There’s a sense within some in the Clarion community that something similar is happening within sf and fantasy writers, in a different way. There’s an increasing number of young writers working in fantasy, magical realism, and related genres, and comparatively fewer in science fiction. It’s as if the increasing amount of technology in our lives makes sf less out of the ordinary. Do you have any sense of that?
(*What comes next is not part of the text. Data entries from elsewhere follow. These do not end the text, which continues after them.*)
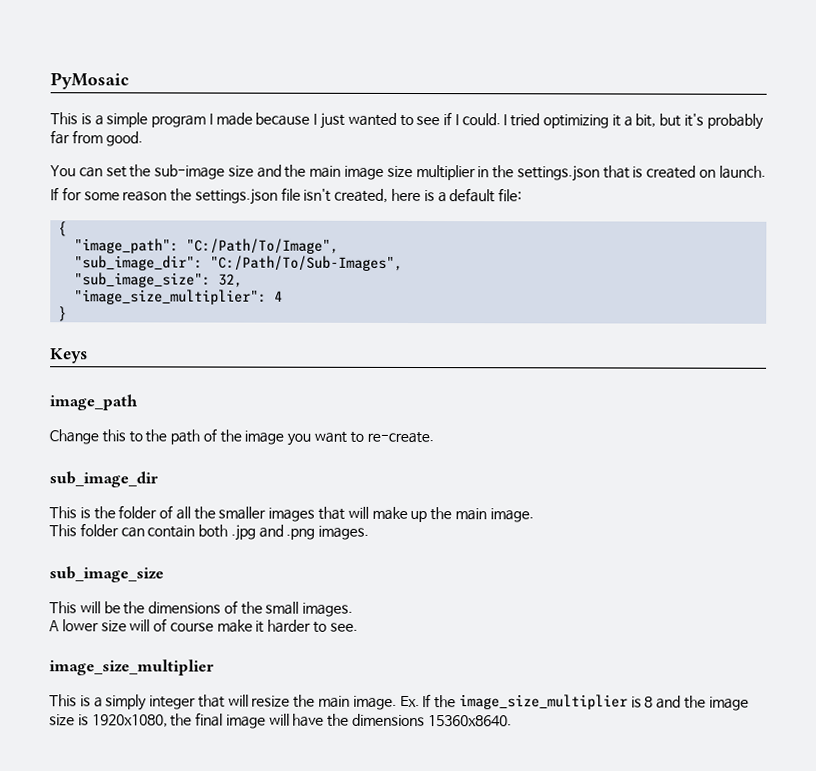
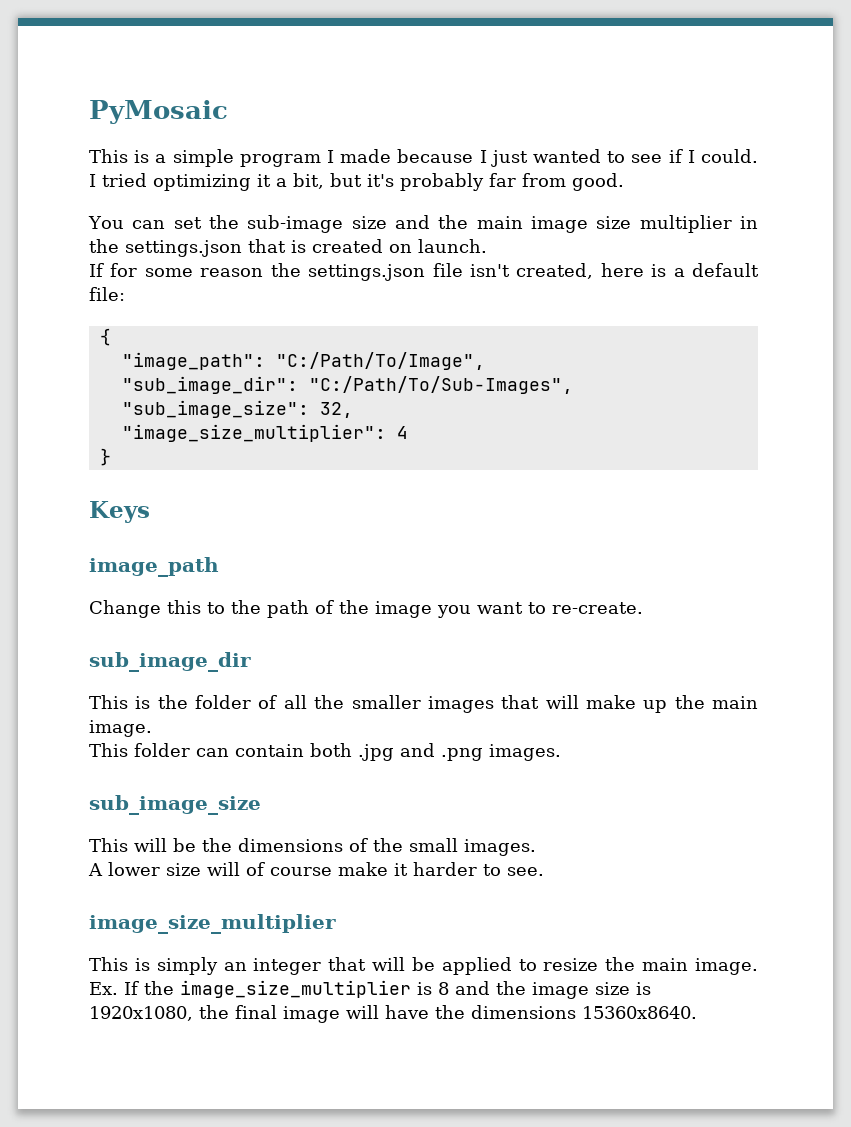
[93,694,148,711] a simply -> [156,957,247,975] simply an
(249, 700) none -> [411,957,537,975] be applied to

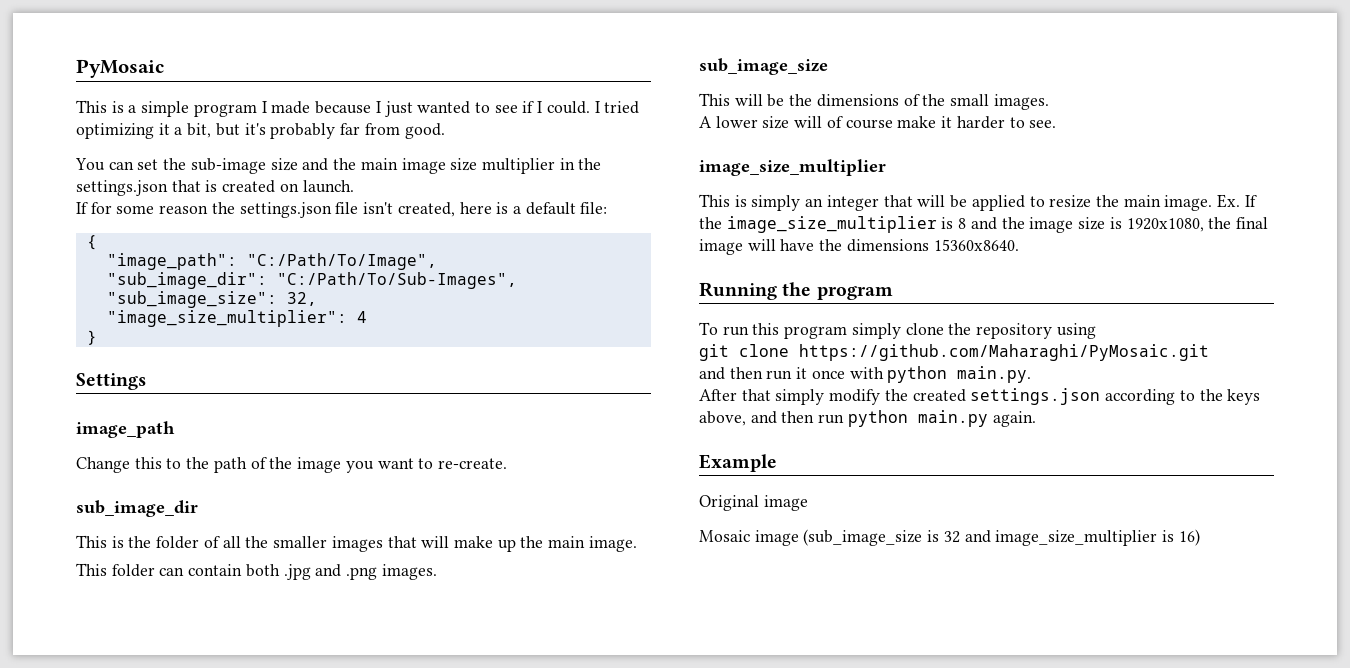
[89,501,150,523] Keys -> [76,373,146,390] Settings
(697, 1012) none -> [699,282,893,300] [699,322,1096,339] [699,344,1209,361] [699,366,1032,383] [699,388,1261,405] [699,410,1036,427] [699,454,777,472] [699,495,808,511] [699,529,1200,546] // Running the program // To run this program simply clone the repository using // git clone https://github.com/Maharaghi/PyMosaic.git // and then run it once with python main.py. // After that simply modify the created settings.json according to the keys above, and then run python main.py again. // Example // Original image // Mosaic image (sub_image_size is 32 and image_size_multiplier is 16)

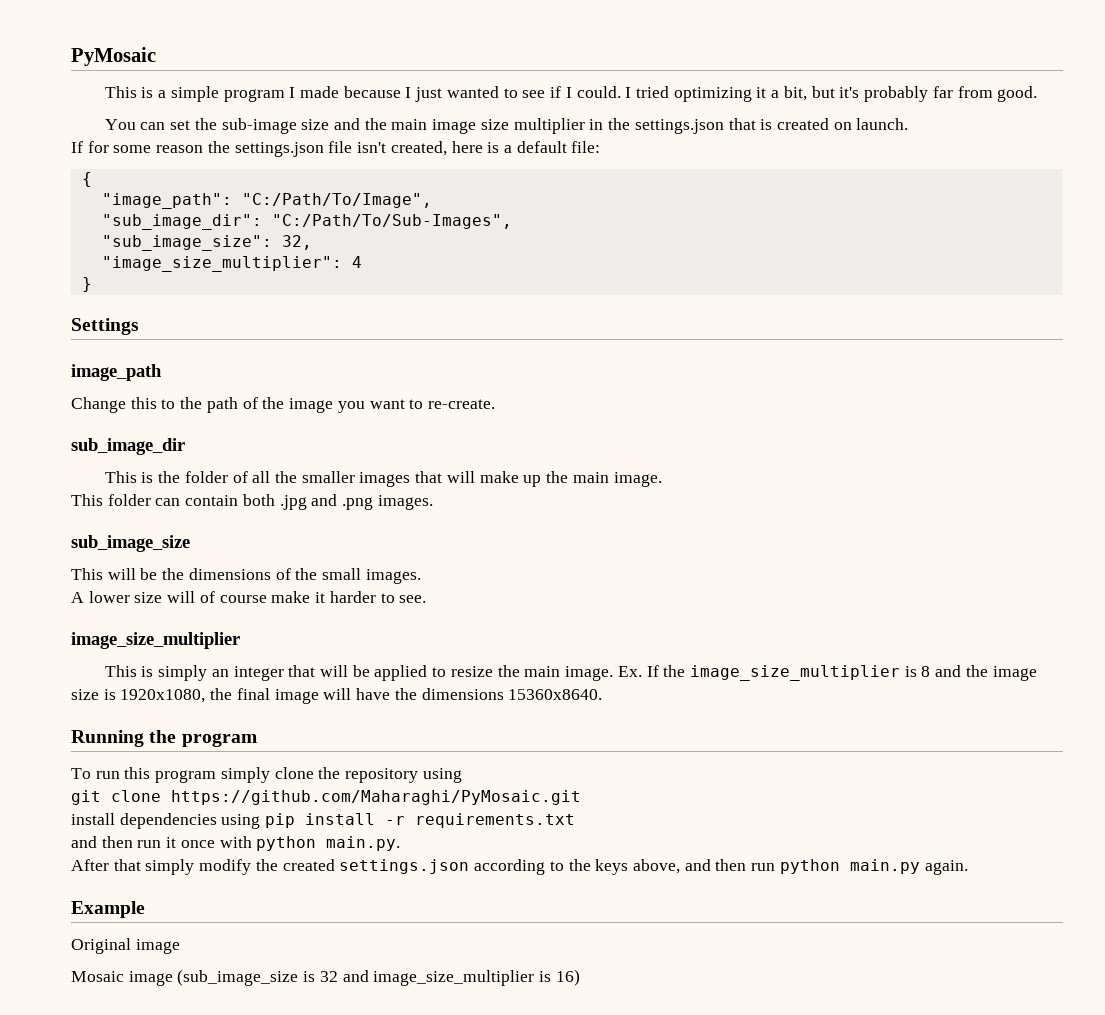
(1209, 352) none -> [71,813,576,829] // install dependencies using pip install -r requirements.txt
Elgin: As I perceive it, the things that are happening in the Real World are more and more fantastic with every passing day, so that the boundary between what might be called “science fiction” and what might be called “fantasy” has grown hard to find. Five years ago I was reading news releases that sounded to me like science fiction; today I’m reading news releases that sound to me like fantasy. I suspect that this is partly because I’m seventy-one, but it can’t be entirely for that reason; I also hear it from young people commenting at my LiveJournal blog.
Clarion: When you were at UCSD, Greg Benford had just gotten his Physics Ph.D. the previous year; and Vernor Vinge arrived and got his Mathematics Ph.D. the same years that you did. Did you know them then? And how did three such creative people all end up at UCSD at the same time, when the school had only opened a few years earlier?
Elgin: I’m sorry to say that I didn’t know either Benford or Vinge. I was so desperately busy that I don’t think I knew anyone who wasn’t part of the Linguistics Program and/or the foreign language courses it supervised. I was doing my coursework and being a Graduate Assistant in French and running a house and looking after a batch of little kids at home and teaching Adult High School at night and writing books on the side.
As for why we three creative people all ended up at UCSD at the same time… I assure you, we were only a tiny fraction of the population of very creative people who were there.